──────── Source material

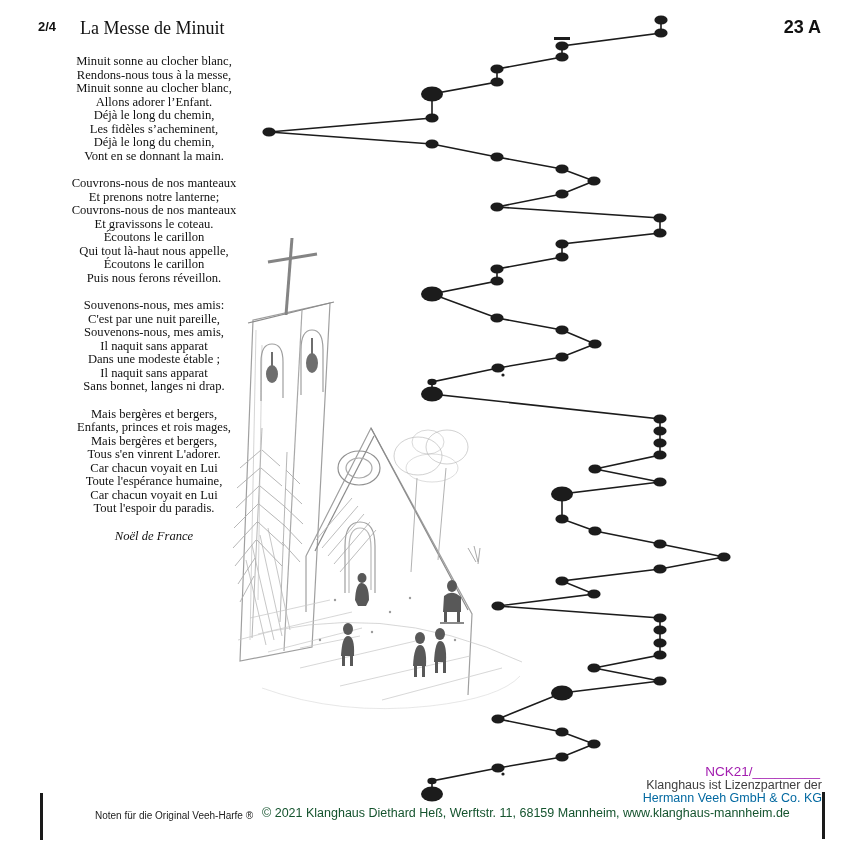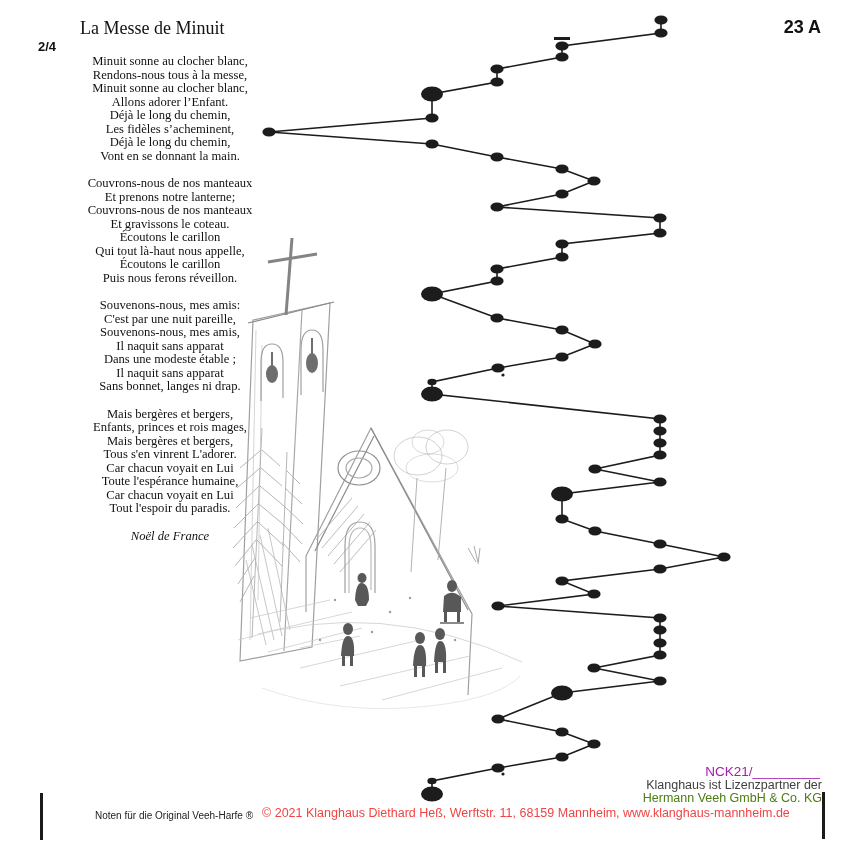--- a/index.html
+++ b/index.html
@@ -1,39 +1,39 @@
 <!DOCTYPE html>
 <html><head>
 <meta charset="utf-8">
 <style>
   html,body{margin:0;padding:0;background:#e8e8e8;}
   .page{position:relative;width:857px;height:841px;background:#ffffff;overflow:hidden;
         font-family:"Liberation Serif", serif;color:#111;}
   
   .page-number{position:absolute;left:38px;top:19px;font-family:"Liberation Sans",sans-serif;
-        font-weight:bold;font-size:13px;letter-spacing:0px;margin-top:20px;}
+        font-weight:bold;font-size:13px;letter-spacing:0px;}
   .page-title{position:absolute;left:80px;top:18px;font-size:18px;}
   .sheet-code{position:absolute;right:36px;top:17px;font-family:"Liberation Sans",sans-serif;
         font-weight:bold;font-size:18px;}
   
-  .lyrics{position:absolute;left:40px;top:55px;width:260px;text-align:center;
+  .lyrics{position:absolute;left:24px;top:55px;width:260px;text-align:center;
         font-size:12.6px;line-height:13.5px;}
   .stanza{margin:0 0 14px 0;}
   .lyric-line{white-space:nowrap;}
   .attribution{margin-top:14px;font-style:italic;}
   
   .art{position:absolute;left:0;top:0;}
   
   .crop-bar{position:absolute;background:#1a1a1a;}
   .bar-left{left:40px;top:793px;width:3px;height:47px;}
   .bar-right{left:822px;top:792px;width:3px;height:47px;}
   .footer-note{position:absolute;left:95px;top:810px;font-family:"Liberation Sans",sans-serif;
         font-size:10px;color:#222;text-align:right;}
   .footer-copyright{position:absolute;left:262px;top:806px;font-family:"Liberation Sans",sans-serif;
-        font-size:12.5px;color:#ef4444;}
+        font-size:12.5px;color:#14532d;}
   .catalog-code{position:absolute;right:37px;top:764px;font-family:"Liberation Sans",sans-serif;
         font-size:13.5px;color:#a21caf;}
   .license{position:absolute;right:35px;font-family:"Liberation Sans",sans-serif;
         font-size:12.5px;text-align:right;}
   .license-1{top:778px;}
   .license-2{top:791px;}
 </style>
 </head>
 <body>
 
@@ -266,15 +266,15 @@
       <ellipse cx="432" cy="781" rx="4.6" ry="3.2" fill="#1c1c1c"></ellipse>
       <ellipse cx="432" cy="794" rx="11" ry="7.6" fill="#1c1c1c"></ellipse>
     </svg>
 
   <div class="crop-bar bar-left"></div>
   <div class="crop-bar bar-right"></div>
   <div class="footer-note">Noten für die Original Veeh-Harfe ®</div>
   <div class="footer-copyright">© 2021 Klanghaus Diethard Heß, Werftstr. 11, 68159 Mannheim, www.klanghaus-mannheim.de</div>
   <div class="catalog-code">NCK21/_________</div>
   <div class="license license-1" style="color: #404040;">Klanghaus ist Lizenzpartner der</div>
-  <div class="license license-2" style="color: #4d7c0f;">Hermann Veeh GmbH &amp; Co. KG</div>
+  <div class="license license-2" style="color: #0369a1;">Hermann Veeh GmbH &amp; Co. KG</div>
 
 </div>
 
 </body></html>

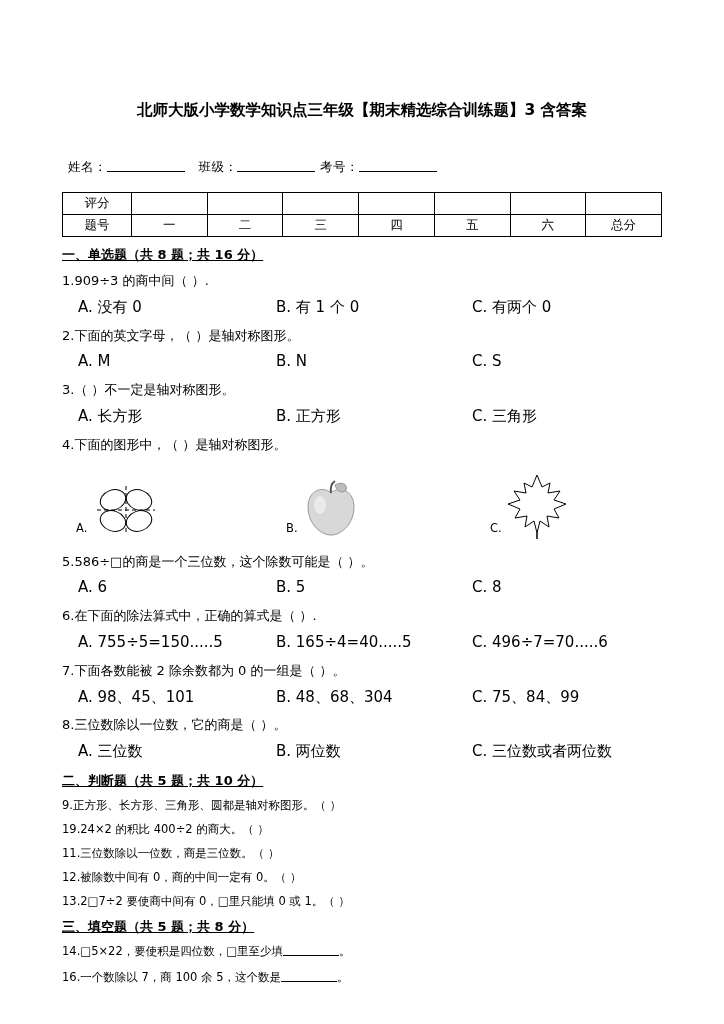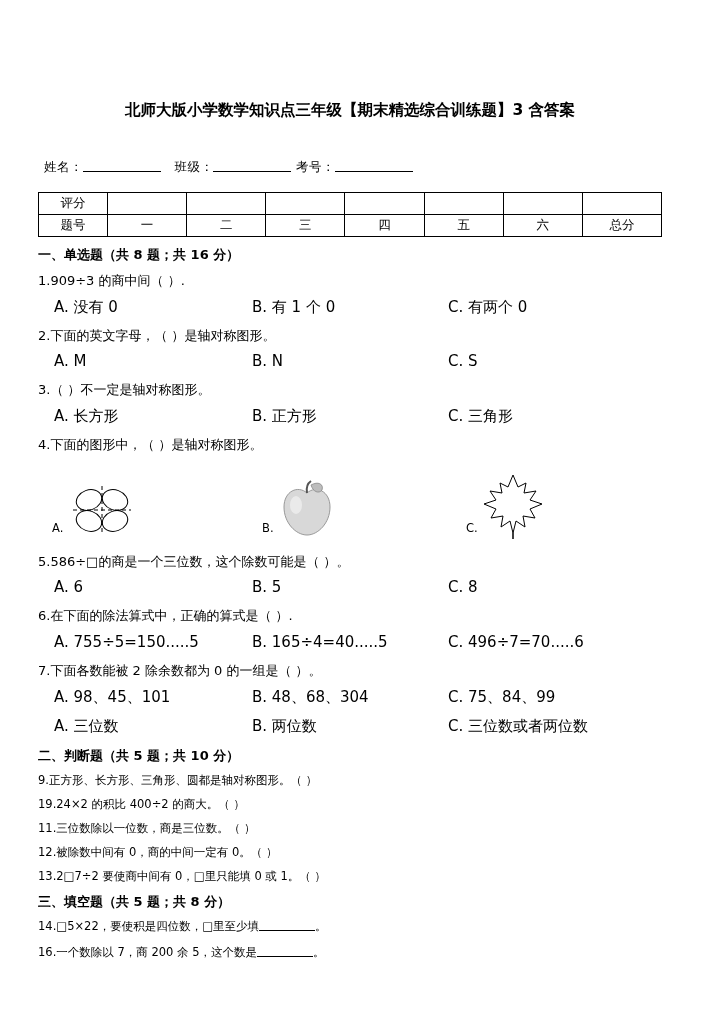--- a/index.html
+++ b/index.html
@@ -12,21 +12,21 @@
     height: 1024px;
     font-family: "DejaVu Sans", "Liberation Sans", sans-serif;
     color: #000;
     position: relative;
     overflow: hidden;
   }
   .page {
     width: 724px;
     height: 1024px;
     box-sizing: border-box;
-    padding: 100px 62px 0 38px;
+    padding: 100px 62px 0 62px;
     position: relative;
   }
   .doc-title {
     font-size: 15.5px;
     font-weight: bold;
     text-align: center;
     letter-spacing: 0px;
     margin: 0 0 38px 0;
     font-family: "DejaVu Sans", "Liberation Sans", sans-serif;
   }
@@ -57,20 +57,21 @@
     padding: 0;
   }
   table.score-table td.head {
     width: 68px;
   }
   .section-head {
     font-size: 13px;
     font-weight: bold;
     margin: 9px 0 8px 0;
     letter-spacing: 0px;
+    text-decoration: underline;
   }
   .q {
     font-size: 13px;
     margin: 0 0 6px 0;
     line-height: 1.45;
   }
   .opts {
     font-size: 15px;
     margin: 0 0 8px 0;
     padding-left: 16px;
@@ -221,20 +222,21 @@
     <span class="o3">C. 496÷7=70.....6</span>
   </div>
 
   <div class="q">7.下面各数能被 2 除余数都为 0 的一组是（    ）。</div>
   <div class="opts">
     <span class="o1">A. 98、45、101</span>
     <span class="o2">B. 48、68、304</span>
     <span class="o3">C. 75、84、99</span>
   </div>
 
+  <div class="q">8.三位数除以一位数，它的商是（    ）。</div>
   <div class="opts">
     <span class="o1">A. 三位数</span>
     <span class="o2">B. 两位数</span>
     <span class="o3">C. 三位数或者两位数</span>
   </div>
 
   <div class="section-head">二、判断题（共 5 题；共 10 分）</div>
 
   <div class="tf-q">9.正方形、长方形、三角形、圆都是轴对称图形。（     ）</div>
   <div class="tf-q">19.24×2 的积比 400÷2 的商大。（     ）</div>
@@ -243,16 +245,16 @@
   <div class="tf-q">13.2□7÷2 要使商中间有 0，□里只能填 0 或 1。（     ）</div>
 
   <div class="section-head">三、填空题（共 5 题；共 8 分）</div>
 
   <div class="fill-q">
     <span>14.□5×22，要使积是四位数，□里至少填</span><span class="blank-u"></span><span>。</span>
   </div>
 
 
   <div class="fill-q">
-    <span>16.一个数除以 7，商 200 余 5，这个数是</span><span class="blank-u"></span><span>。</span>
+    <span>16.一个数除以 7，商 100 余 5，这个数是</span><span class="blank-u"></span><span>。</span>
   </div>
 
 </div>
 
 </body></html>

────────────────

Exercise instructions » Copy every line of the records above that contains "style".

Task response »
 <style>
   .attribution{margin-top:14px;font-style:italic;}
 </style>
   <div class="license license-1" style="color: #404040;">Klanghaus ist Lizenzpartner der</div>
-  <div class="license license-2" style="color: #4d7c0f;">Hermann Veeh GmbH &amp; Co. KG</div>
+  <div class="license license-2" style="color: #0369a1;">Hermann Veeh GmbH &amp; Co. KG</div>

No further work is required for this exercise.